Pendant ma convalescence, le pire c’était que je ne pouvais pas me toucher. Toutes les lésions que j’avais étaient localisées au niveau du pénis et j’étais tellement dégoûté·e que je n’arrivais même pas à le regarder. J’étais vraiment isolé·e et j’ai raté beaucoup d’activités entre ami·e·s – mais de ne pas être capable de me détendre en me branlant, ça c’était vraiment la cerise sur le sundae! Maintenant que je me suis rétabli·e et que je me sens plus à l’aise de montrer mon pénis, je peux recommencer à avoir des relations sexuelles, mais ce n’est pas comme avant la mpox. Je me rends compte que je suis beaucoup plus vigilant·e qu’avant pour ce qui est de ma santé sexuelle. La mpox s’est révélée être la pire maladie que j’ai jamais eue.
Certain·e·s de mes ami·e·s ou des personnes avec qui je pratique le « sexe entre ami·e·s » ont contracté la mpox après moi et j’ai veillé sur iels. J’ai fait de mon mieux pour répondre à leurs questions. Je suis chanceux d’avoir reçu des conseils en abondance de la part de mes ami·e·s médecins. Iels m’ont permis de partager leurs coordonnées avec d’autres qui avaient aussi besoin de conseils.
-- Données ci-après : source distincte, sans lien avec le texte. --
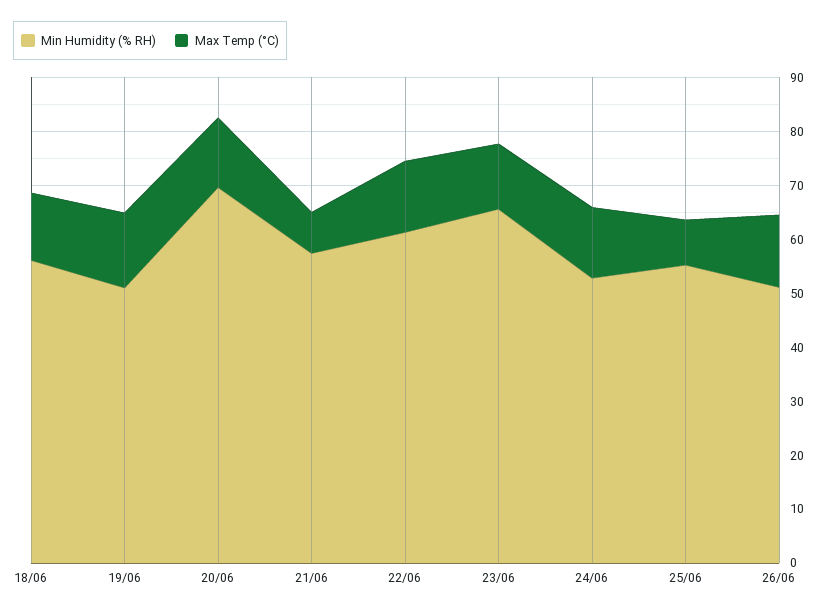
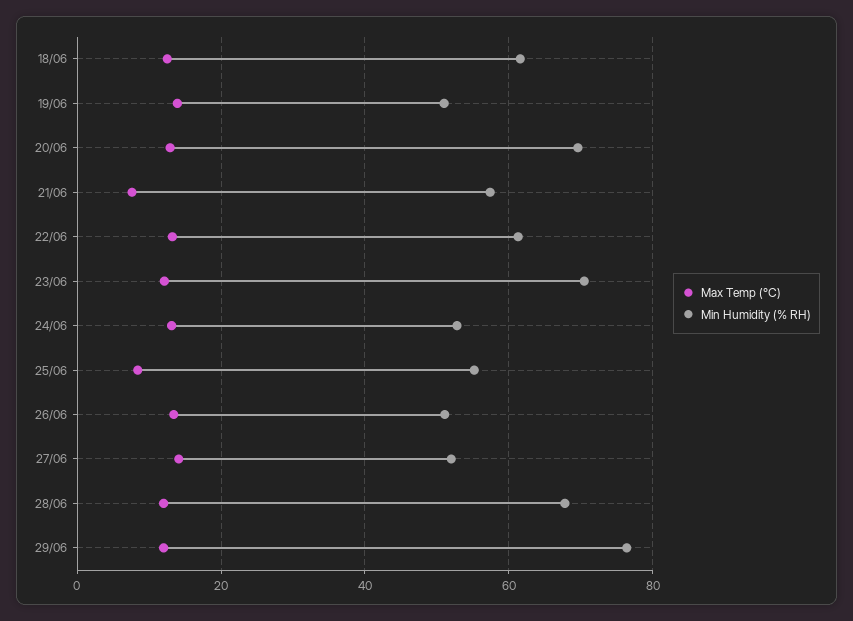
Min Humidity (% RH), 18/06: 56 -> 62
Min Humidity (% RH), 23/06: 66 -> 70
Max Temp (°C), 27/06: none -> 14
Min Humidity (% RH), 27/06: none -> 52
Max Temp (°C), 28/06: none -> 12
Min Humidity (% RH), 28/06: none -> 68
Max Temp (°C), 29/06: none -> 12
Min Humidity (% RH), 29/06: none -> 76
Grosso modo, je ne suis pas véritablement traumatisé·e par cette expérience. Il me reste toujours une petite cicatrice sur le pénis qui me rappelle que j’ai contracté la mpox, mais ce n’est pas grand-chose étant donné sa taille. Je suis en mesure de vivre avec.
Gean G. a une maîtrise en musique classique et travaille au sein de l’unité de stérilisation de la faculté de médecine dentaire de l’Université de Montréal. Originaire du Saguenay–Lac-Saint-Jean, iel fait partie de la scène Queer montréalaise depuis 10 ans.